The questions presented are: Shall the City Council have a blank check to incur long-term debt without voter approval? And shall the City Council have the last word on allowing large development projects to add traffic beyond the capacity of our current road system?
Fortunately, the residents can participate directly in deciding these issues by signing petitions to place these questions on the ballot for decision by all the city’s voters.
The assumption that our City Council represents the varied interests of this community is deeply flawed. In a recent Politically Correct column, Mayor John Heffernan exhorted the residents of Newport Beach to shun the initiative process and urged us instead to place our entire reliance on the wisdom and dispassionate discretion of our City Council. But the majority of our seven-member council earns its living from real estate development, including Heffernan and Councilman Tod Ridgeway, and it is hard to ignore the influence of historical relationships between the development community and council members elected from their ranks. The majority of our City Council does not represent our interests.

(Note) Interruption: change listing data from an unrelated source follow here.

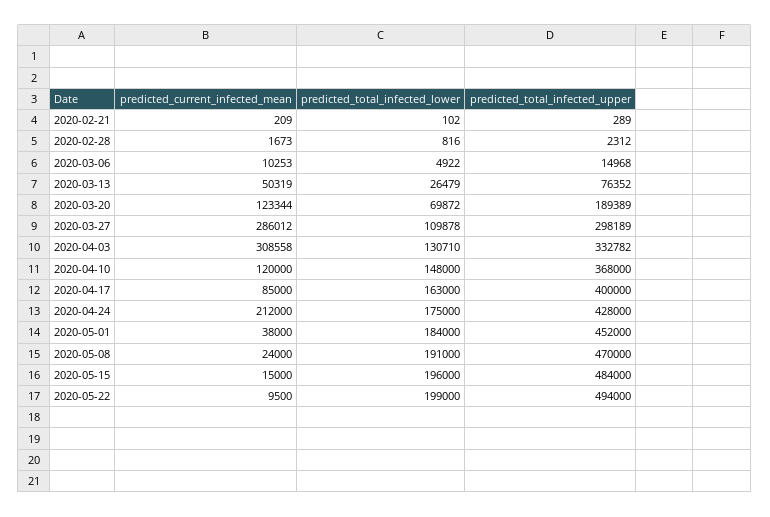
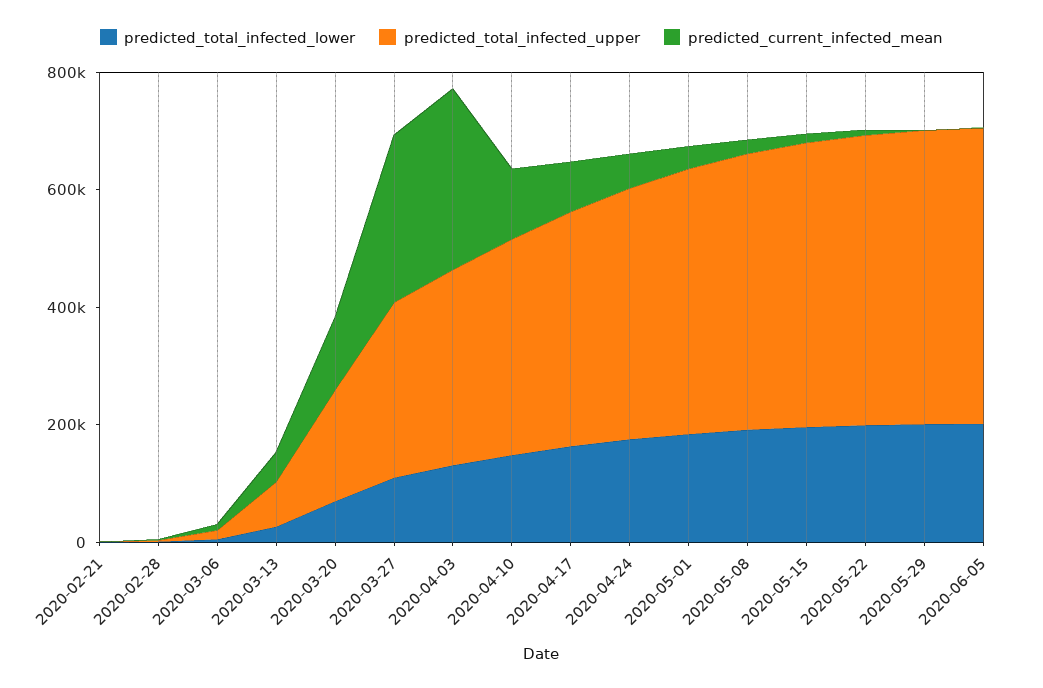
predicted_current_infected_mean, 2020-04-24: 212000 -> 50000
predicted_total_infected_lower, 2020-05-29: none -> 200000
predicted_total_infected_upper, 2020-05-29: none -> 500000
predicted_current_infected_mean, 2020-05-29: none -> 0
predicted_total_infected_lower, 2020-06-05: none -> 200000
predicted_total_infected_upper, 2020-06-05: none -> 500000
predicted_current_infected_mean, 2020-06-05: none -> 0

Most people acknowledge certain political realities that deprive voters of truly representative government. For example, fair-minded observers recognize the advantages of incumbency. Whether elected or appointed, incumbents receive the benefits of media attention.
Check out Adelphia Cable Channel 3 any time and you’re likely to spend a half an hour with a member of the council posing with adorable puppies or in a beautiful Back Bay setting fielding softball questions. And at election time, voters receive expensive mailers and costly automated phone calls from the public employees’ unions touting incumbents.
In the past two years our council has bestowed the advantages of incumbency upon its own chosen appointees not once, not twice, but three times. Three members of our current council obtained their seats by appointment, and even now two have never been elected as our representatives.
These vacancies occurred due to mid-term resignations, and in each case, the council had the discretion to call an election, but instead chose the route of appointment. Why? Because in the candid words of Ridgeway, who was quoted in the Pilot, “We probably get a better person appointed than we would get elected. We know what we’re looking for.” Hmmmm ...
Representative government? I don’t think so!
The playing field is not even. That’s why we need these initiatives: to ensure that the future character of Newport Beach is determined by all the residents, not just a select few.
Would the majority of voters allow hundreds of new condos to be built along Coast Highway through Corona del Mar and Mariner’s Mile? Would the majority of voters allow the city to borrow more than $50 million to build a new City Hall on the peninsula?
If this council truly represents all the residents’ interests, it l should embrace these initiatives as an opportunity to learn how the residents want to proceed.
* JOHN BUTTOLPH is a spokesman for the Newport Beach residents group Newporters for Responsible Government.